Onhand for the event was Acting Deputy Director of the U.S. Mint David Motl, who expressed his support for the coin’s mission. “This new coin gives us all a symbol that we can hold in our hands, a way for us to directly participate in the World War I centennial period.”
Terry Hamby, Chair of the U.S. World War I Centennial Commission agreed. “These veterans should be remembered. During World War I, nearly five million American men and women placed their lives on hold. Many deployed to places that most had never visited, to fight for the freedom of people they never met. They did not do this for personal gain, they did it solely to bring peace to the world.”
The World War I Centennial Silver Dollar was authorized by statute in 2014 with bipartisan Congressional support. Sponsors of the legislation included U.S. Senator Roy Blunt (R-Missouri), Senator Claire McCaskill (D-Missouri), U.S. Representative Emanuel Cleaver, II (D-Missouri), and U.S. Representative Doug Lamborn (R-Colorado).
Speaking for the co-sponsors, Rep. Lamborn said “The World War I Centennial Coin honors the sacrifice of more than 4 million Americans who served in uniform, and more than 100,000 who gave their lives. As we approach the 100th anniversary of the armistice marking the end of World War I, this coin serves as an appropriate tribute to veterans who made America and the world a safer place to live.”
The obverse design of the new collectible silver dollar is titled “Soldier’s Charge” and depicts an almost stone-like soldier gripping a rifle. Barbed wire twines are featured in the lower right hand side of the design. The wire design element continues onto the reverse side, in a design titled “Poppies in the Wire,” which features abstract poppies mixed in with barbed wire. Barbed wire was part of the trench warfare of World War I, and poppies are the symbolic flower of veteran remembrance, a tradition that began during the war.
Designer of the collectible coin was Leroy Transfield, and sculptor was Donald Eberhart. The Secretary of the Treasury selected the winning coin design following an open design competition in 2016 judged by a six-member jury comprised of three members each from the U.S. Commission of Fine Arts and Citizens Coinage Advisory Committee, and chaired by the Secretary of the Treasury’s designee.

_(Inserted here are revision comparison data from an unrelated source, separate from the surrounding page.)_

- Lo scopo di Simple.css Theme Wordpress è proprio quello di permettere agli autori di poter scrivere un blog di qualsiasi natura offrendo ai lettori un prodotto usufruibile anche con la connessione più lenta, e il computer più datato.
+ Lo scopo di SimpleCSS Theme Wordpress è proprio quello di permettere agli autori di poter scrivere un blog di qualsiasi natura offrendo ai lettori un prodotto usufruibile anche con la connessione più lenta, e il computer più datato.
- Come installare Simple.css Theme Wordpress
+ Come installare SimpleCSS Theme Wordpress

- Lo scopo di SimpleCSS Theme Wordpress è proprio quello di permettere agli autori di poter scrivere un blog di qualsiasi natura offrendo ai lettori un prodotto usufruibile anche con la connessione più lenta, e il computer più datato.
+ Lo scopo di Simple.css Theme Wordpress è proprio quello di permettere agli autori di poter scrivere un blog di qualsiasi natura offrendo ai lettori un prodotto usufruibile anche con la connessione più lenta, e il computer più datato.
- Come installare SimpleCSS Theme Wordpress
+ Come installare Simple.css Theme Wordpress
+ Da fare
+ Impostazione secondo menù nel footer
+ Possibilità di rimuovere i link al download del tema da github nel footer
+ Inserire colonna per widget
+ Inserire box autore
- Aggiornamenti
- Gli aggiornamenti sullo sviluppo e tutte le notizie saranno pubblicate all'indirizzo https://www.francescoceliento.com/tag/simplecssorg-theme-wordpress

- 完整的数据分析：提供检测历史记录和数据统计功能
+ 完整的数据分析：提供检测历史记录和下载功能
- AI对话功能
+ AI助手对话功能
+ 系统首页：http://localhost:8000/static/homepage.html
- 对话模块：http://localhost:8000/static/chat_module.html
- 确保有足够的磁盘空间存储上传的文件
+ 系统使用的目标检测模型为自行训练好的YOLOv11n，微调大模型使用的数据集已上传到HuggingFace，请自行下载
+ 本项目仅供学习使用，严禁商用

Surcharges from the sale of these coins are authorized to be paid to the United States Foundation for the Commemoration of the World Wars to assist the World War I Centennial Commission in commemorating the centennial of World War I.
The Centennial Commission is a Congressional Commission, whose mission is public outreach and education about American involvement in the war. The Commission was authorized by Congress to create the new National World War I Memorial in Washington DC. This memorial will be located at DC’s Pershing Park, on Pennsylvania Avenue NW and 14th Street NW, a block from the White House. The Centennial Commission receives no taxpayer funding.
The World War I Centennial Silver Dollar will be produced in limited quantities, and will be available for purchase online from the Mint through to December 28, 2018. Sales website is www.catalog.usmint.gov.
The U.S. Mint has also created special companion medals, honoring each of the military branches that served in World War I. These silver companion medals will be available from the Mint as part of five different World War I Silver Dollar and Medal Sets. Information on these sets can also be found at www.usmint.gov
The U.S. Mint’s lobby gift shop at the Mint Headquarters is open to the public, and is located at 801 9th Street, NW, Washington, D.C. 20220. The sales counter conducts business from 10 a.m. to 5:45 p.m., Monday through Friday, and is closed on federal holidays.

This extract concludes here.